▶ [RECORDED DATA]:
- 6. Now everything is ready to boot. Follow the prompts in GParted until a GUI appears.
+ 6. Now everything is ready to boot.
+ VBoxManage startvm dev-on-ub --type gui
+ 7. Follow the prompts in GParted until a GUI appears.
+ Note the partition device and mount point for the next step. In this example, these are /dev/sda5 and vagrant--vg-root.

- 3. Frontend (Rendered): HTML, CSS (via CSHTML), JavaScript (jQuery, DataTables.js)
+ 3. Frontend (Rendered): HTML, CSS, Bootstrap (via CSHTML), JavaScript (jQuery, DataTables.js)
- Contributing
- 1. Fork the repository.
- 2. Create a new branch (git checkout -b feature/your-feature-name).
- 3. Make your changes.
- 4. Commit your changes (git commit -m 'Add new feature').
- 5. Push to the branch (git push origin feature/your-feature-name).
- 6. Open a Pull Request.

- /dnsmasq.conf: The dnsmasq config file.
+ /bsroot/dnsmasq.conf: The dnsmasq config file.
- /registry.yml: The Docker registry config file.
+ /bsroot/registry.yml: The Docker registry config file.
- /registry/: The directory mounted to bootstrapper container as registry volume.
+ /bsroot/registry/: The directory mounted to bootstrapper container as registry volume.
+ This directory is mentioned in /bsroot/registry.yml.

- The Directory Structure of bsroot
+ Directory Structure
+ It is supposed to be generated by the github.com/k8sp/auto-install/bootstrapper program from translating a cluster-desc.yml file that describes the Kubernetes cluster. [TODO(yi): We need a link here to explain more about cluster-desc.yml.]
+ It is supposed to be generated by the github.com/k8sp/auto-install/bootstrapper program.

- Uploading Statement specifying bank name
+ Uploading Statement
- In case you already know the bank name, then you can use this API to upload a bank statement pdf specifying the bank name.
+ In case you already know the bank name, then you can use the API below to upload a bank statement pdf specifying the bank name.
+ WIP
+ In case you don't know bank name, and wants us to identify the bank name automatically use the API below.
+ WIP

▶ [ACTIVITY]:
Among the records above, extract exactly the lines from the line with "the github.com/k8sp/auto-install/bootstrapper program." to the line with "- In case you", both lines included, and leave out the rest.

▶ [RESULT OF THE EXERCISE]:
+ It is supposed to be generated by the github.com/k8sp/auto-install/bootstrapper program.

- Uploading Statement specifying bank name
+ Uploading Statement
- In case you already know the bank name, then you can use this API to upload a bank statement pdf specifying the bank name.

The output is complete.